Friday, June 5, 2009

Audio Books


I picked up The Wordy Shipmates by Sarah Vowell as a 6 CD audio book. I only listen to audio books on long solo car trips with much time and Interstate space to fill.

Sarah Vowell is a frequent contributer to NPR programs. I have heard her several times on This American Life and I love her voice (she voiced Violet in the Pixar animated film The Incredibles). Among other things, she writes about history with a twist, and I had just heard her read a great piece on This American Life about General Lafayette's triumphant return to America in 1824.

The Wordy Shipmates is a commentary and non-fiction account of the pilgrims and the puritans of the Massachusetts Bay Colony in the mid 17th century. I was looking forward to listening to this because she is very funny and very observant and again, she has this great reading voice and the CD's promised to bring in guest actors to read the parts of the pilgrims. (If you are marginally familiar with pop culture and look at the CD jacket you'll note an impressive array of guest readers.)

Well, I have to admit, it was not the most rousing work to listen to on a long car trip. My attention kept wandering. Yes, she used some of her characteristic humor, but I do not think she could decide if she wanted to book to be a funny piece that was a comment on history and the religious underpinnings of our nation or a serious historical work that happened to have some snarky comments injected in the narrative. As an audio book, it did not hold my interest for the 12 plus hours of driving I had to do.

Generally, I think that listening to a story and reading a story are different adventures in understanding a narrative so don't let me discourage you from exploring this work and others by her. She really is a quite astute observer of life and interpreter of history. Check out This American Life to listen to one of her many audio stories.

Do you have a favorite Audio book? Do you prefer listening or reading yourself?

3 comments:

Hootie said...

I love reading myself. BUT, I enjoy being read to as well! I don't really like being read to for long periods of time, but I do listen almost daily to Dick Estelle, The Radio Reader weekdays on our PBS radio station, WFIU, at 11:30am. I consider it just a half hour of pampering the queen of the household.

I enjoy most of the books Dick Estelle picks. I also like hearing him read dialogue and when he does a girls voice. It always makes me smile - just because!

Two books ago he read a story by John Grogan, the author of Marley and Me. It was called The Longest Trip Home. It touched me so much I had to e-mail the author and tell him how much I was enjoying listening to his book. :)

K.T. said...

When I commuted from Bloomington to Indy during my first year at Lilly, I listened to a lot of audio books. It was the only thing that would actually keep me awake on the drive. I can't listen when I'm not in the car, there is too much else to do and I don't pay attention.

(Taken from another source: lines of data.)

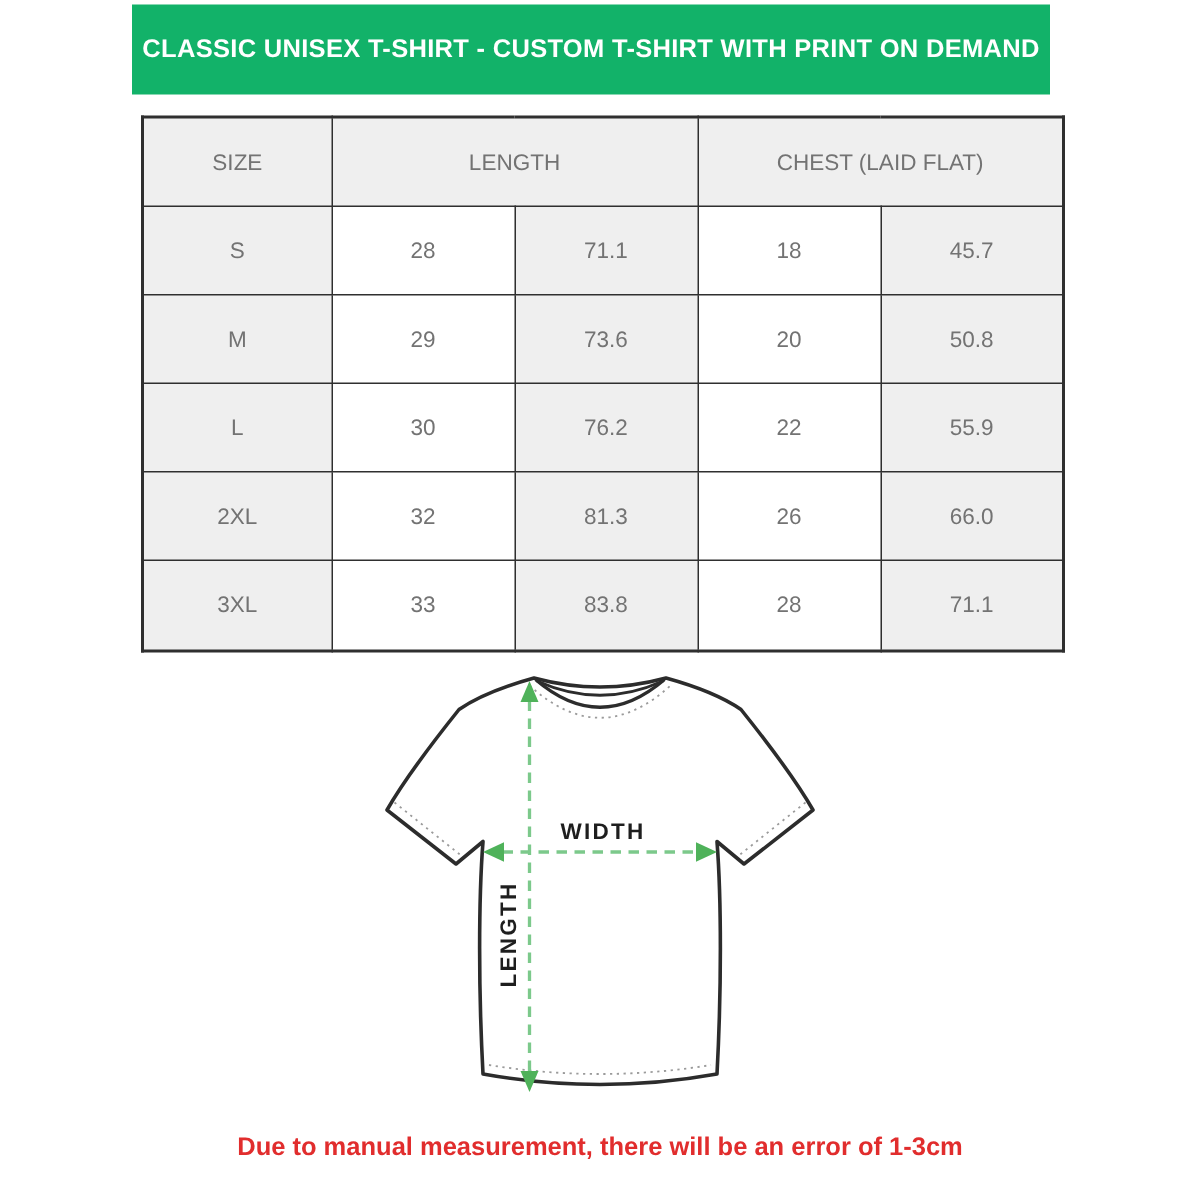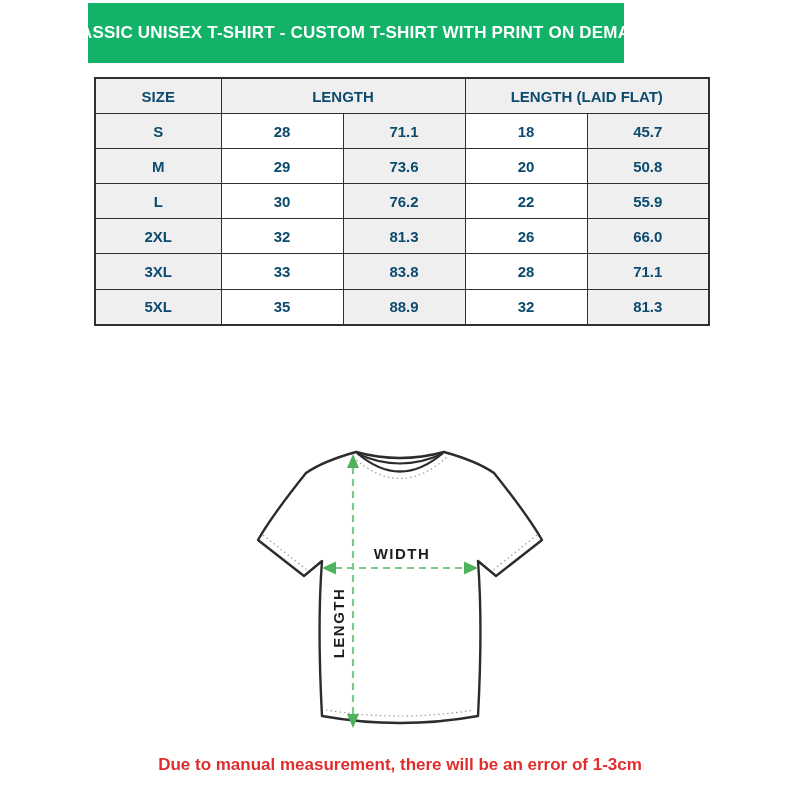--- a/index.html
+++ b/index.html
@@ -9,7 +9,7 @@
   }
   
   .banner{
-    position:absolute;left:88px;top:3px;width:536px;height:60px;
+    position:absolute;left:88px;top:3px;width:612px;height:60px;
     background:#12B269;display:flex;align-items:center;justify-content:center;
   }
   .banner span{

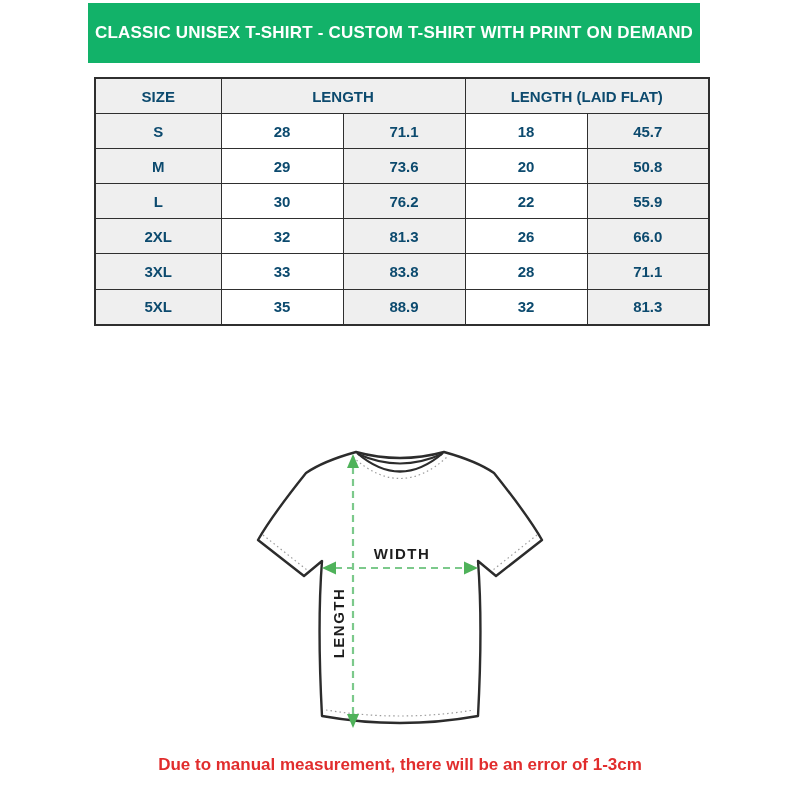--- a/index.html
+++ b/index.html
@@ -22,9 +22,9 @@
     border:2px solid #2f2f2f;
   }
   .size-table th,.size-table td{
-    border:1.5px solid #2f2f2f;height:34.1px;padding:0;
+    border:1.5px solid #2f2f2f;height:34.1px;padding:12px;
     text-align:center;vertical-align:middle;
-    font-size:15px;font-weight:bold;color:#0c4a6e;
+    font-size:15px;font-weight:normal;color:#737373;
   }
   .cell-gray{background:#efefef;}
   .cell-white{background:#ffffff;border-radius:14px;}

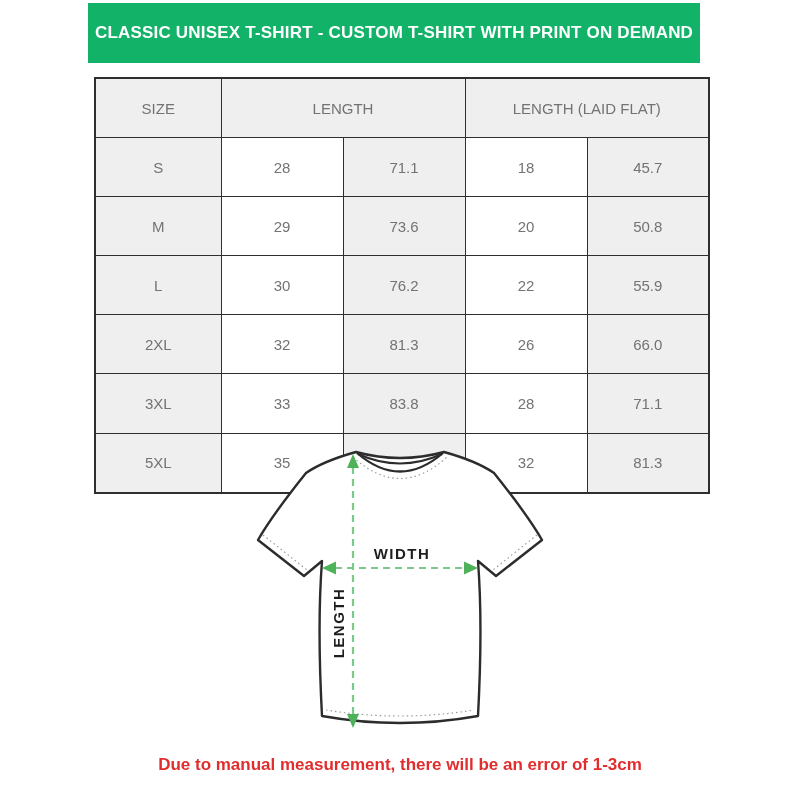--- a/index.html
+++ b/index.html
@@ -57,7 +57,7 @@
         <tr>
       <th class="cell-gray">SIZE</th>
       <th class="cell-gray" colspan="2">LENGTH</th>
-      <th class="cell-gray" colspan="2">LENGTH (LAID FLAT)</th>
+      <th class="cell-gray" colspan="2">CHEST (LAID FLAT)</th>
     </tr>
     <tr>
       <td class="cell-gray">S</td>

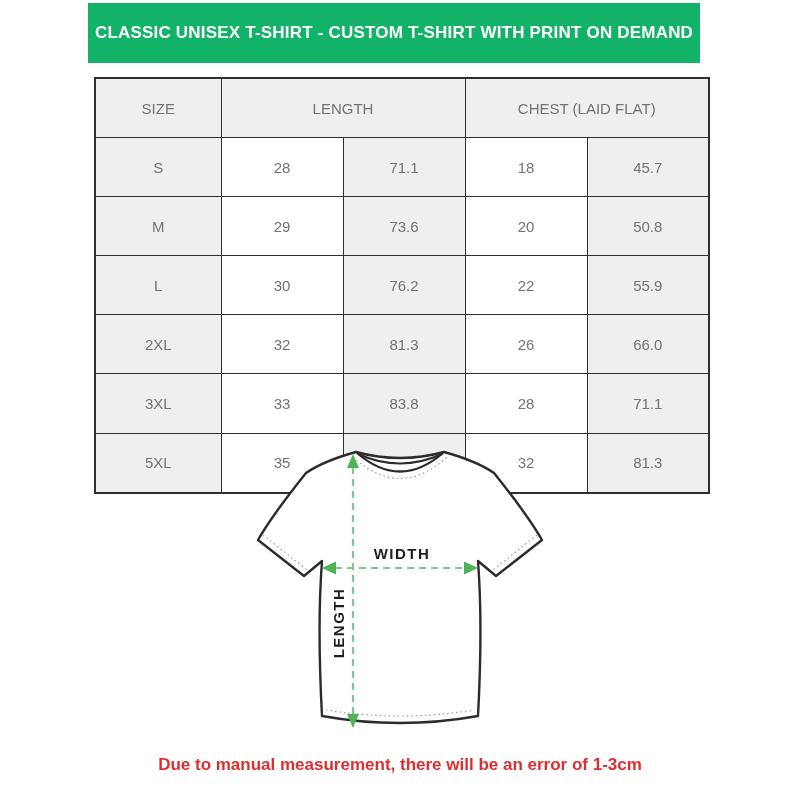--- a/index.html
+++ b/index.html
@@ -94,13 +94,6 @@
       <td class="cell-white">28</td>
       <td class="cell-gray">71.1</td>
     </tr>
-    <tr>
-      <td class="cell-gray">5XL</td>
-      <td class="cell-white">35</td>
-      <td class="cell-gray">88.9</td>
-      <td class="cell-white">32</td>
-      <td class="cell-gray">81.3</td>
-    </tr>
   </tbody>
     </table>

I really liked listening to the Sue Grafton series as read by Judy Kaye. Judy Kaye has a great reader and I passed on books to a co-worker who developed an audio "crush" on her. Another memorable one I listened to was "Hannibal", mainly because it scared the mess out of me.

I prefer to read myself, but on car trips the audio book can save me.

Steph said...

I like them both equally well, but for different purposes, as you've said. I think the reader has a large influence over the success of the book on tape, too.